Here cur is of type typing.Any. Pysa won't understand that cur.execute() refers to the sink mysql.connector.cursor.MySQLCursor.execute. This is why the backward taint is not being propagated to the strings (e.g. s1).

Pysa should not be detecting any flows of [UserControlled] -> [SQL] for your mysql sinks. As for why the 1 issue in unsafe-mysql.py is detected, it's not actually a flow of [UserControlled] -> [SQL], and is in fact UserControlled going to a different sink type (StringMayBeSQL). We have implicit sinks for raw strings that look like SQL, using a regex-based rule, and we have a different rule detecting user-controlled input going into these strings. Currently we detect format strings, but not older percent-sign formatting and string concatenation, so that's why only one result showed up for [UserControlled] -> [StringMayBeSQL] rule. image

To resolve this, you will most likely need to add type stubs for the mysql library to your project. You may even consider sending a PR to python/typeshed adding type stubs (from https://github.com/python/typeshed/issues/146a it looks like they don't have any stubs for mysql).

onionymous commented 3 years ago

Closing since the question has been answered, but feel free to reopen if you have any other concerns or questions!

maximmasiutin commented 3 years ago

Thank you very much for your great and timely reply! You've made my day!

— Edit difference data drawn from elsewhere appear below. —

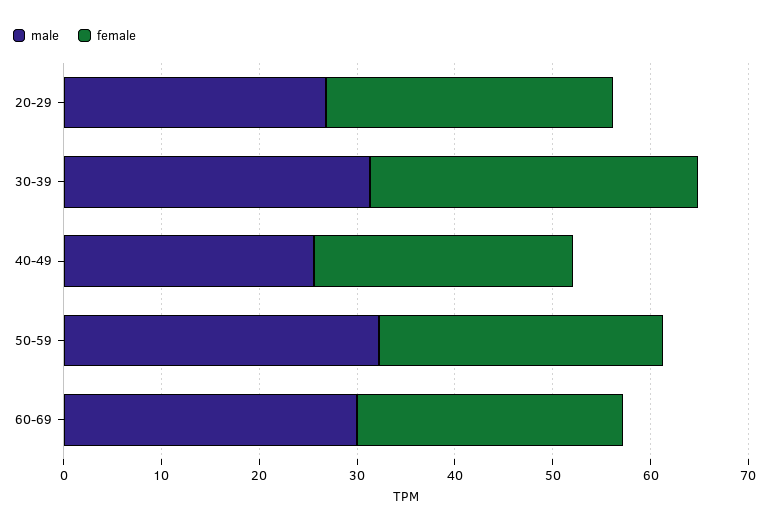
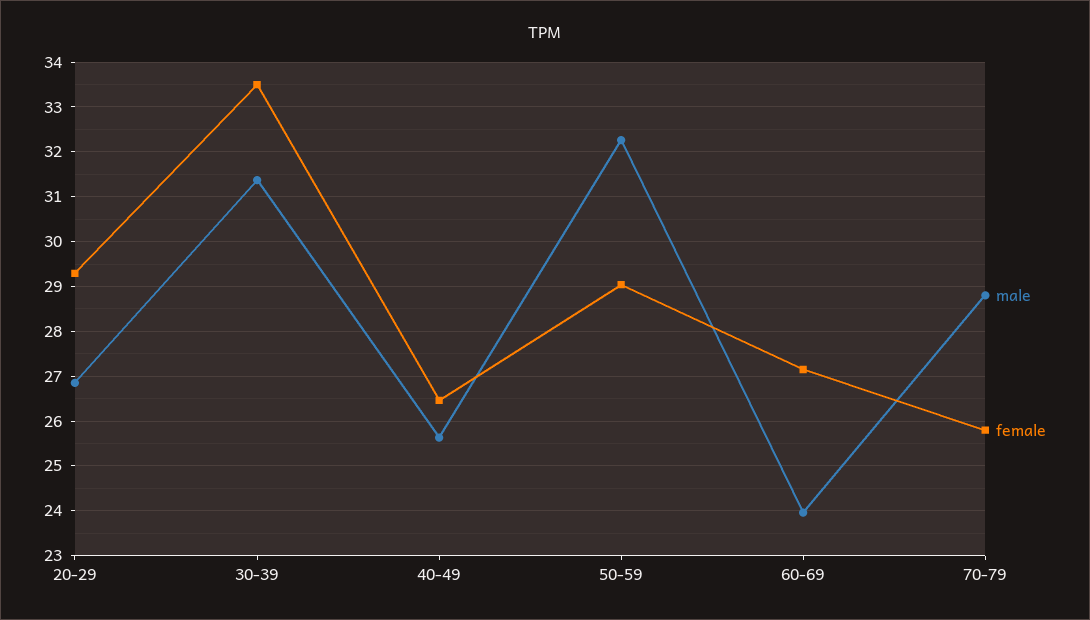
male, 60-69: 30 -> 24
male, 70-79: none -> 28.8
female, 70-79: none -> 25.8

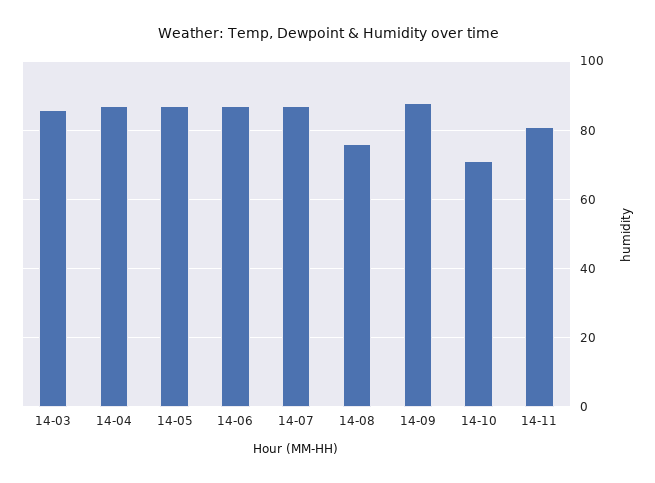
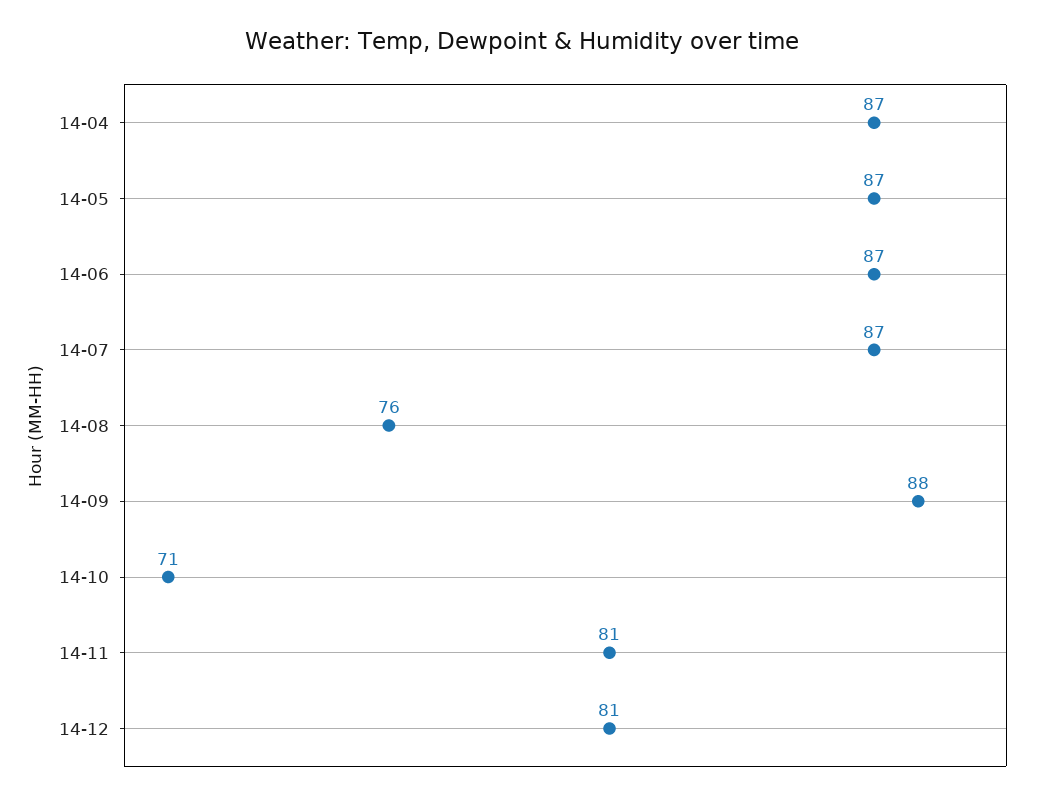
14-03: 85 -> none
14-12: none -> 81

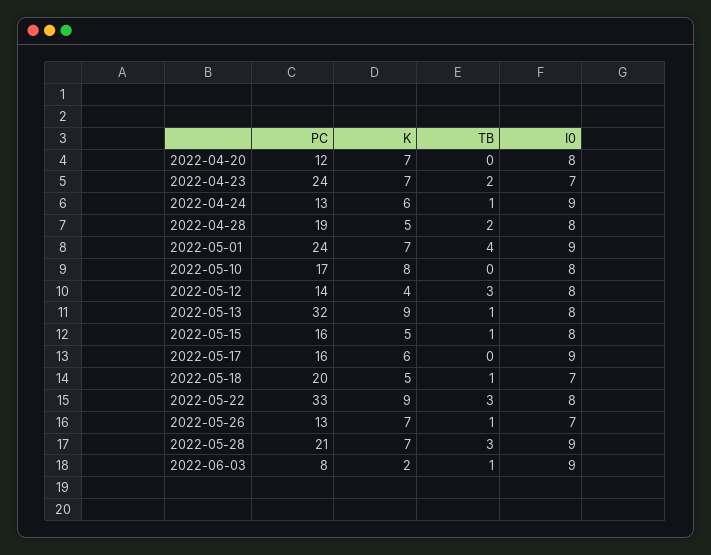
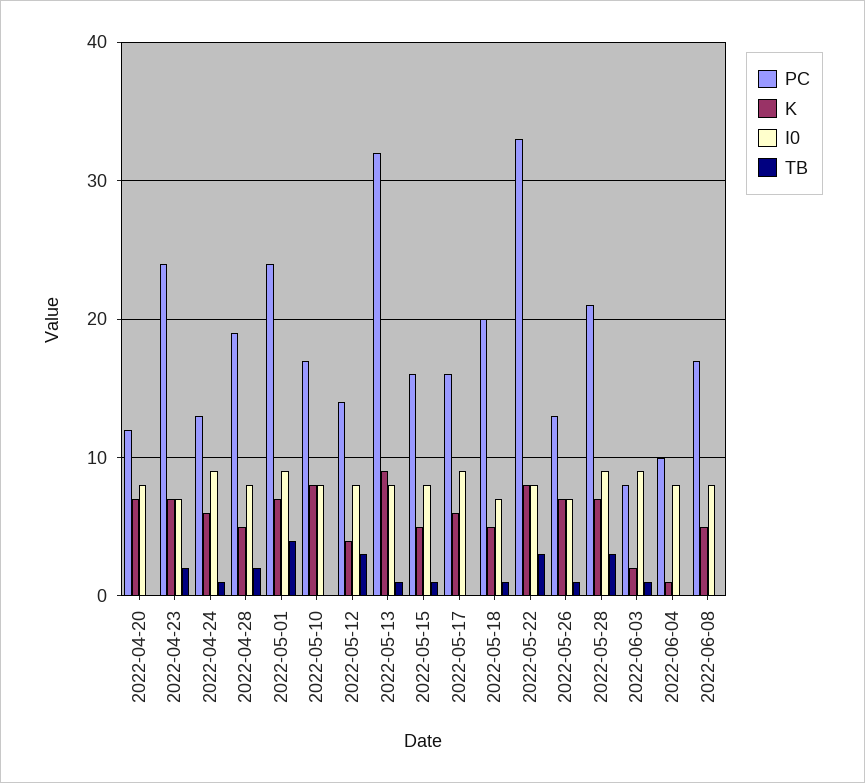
K, 2022-05-22: 9 -> 8
PC, 2022-06-04: none -> 10
K, 2022-06-04: none -> 1
I0, 2022-06-04: none -> 8
TB, 2022-06-04: none -> 0
PC, 2022-06-08: none -> 17
K, 2022-06-08: none -> 5
I0, 2022-06-08: none -> 8
TB, 2022-06-08: none -> 0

I have been able to find vulnerabilities with Pyre in simple programs like https://github.com/fportantier/vulpy that have straightforward execution flow, but not yet with Django projects like the following: https://github.com/anxolerd/dvpwa https://github.com/nVisium/django.nV https://github.com/andresriancho/django-moth https://github.com/red-and-black/DjangoGoat https://github.com/Contrast-Security-OSS/DjanGoat

maximmasiutin commented 3 years ago

I have created the .pysa and .pyi files for the mysql.connector library, so now Pyre is able to find all three vulnerabilities.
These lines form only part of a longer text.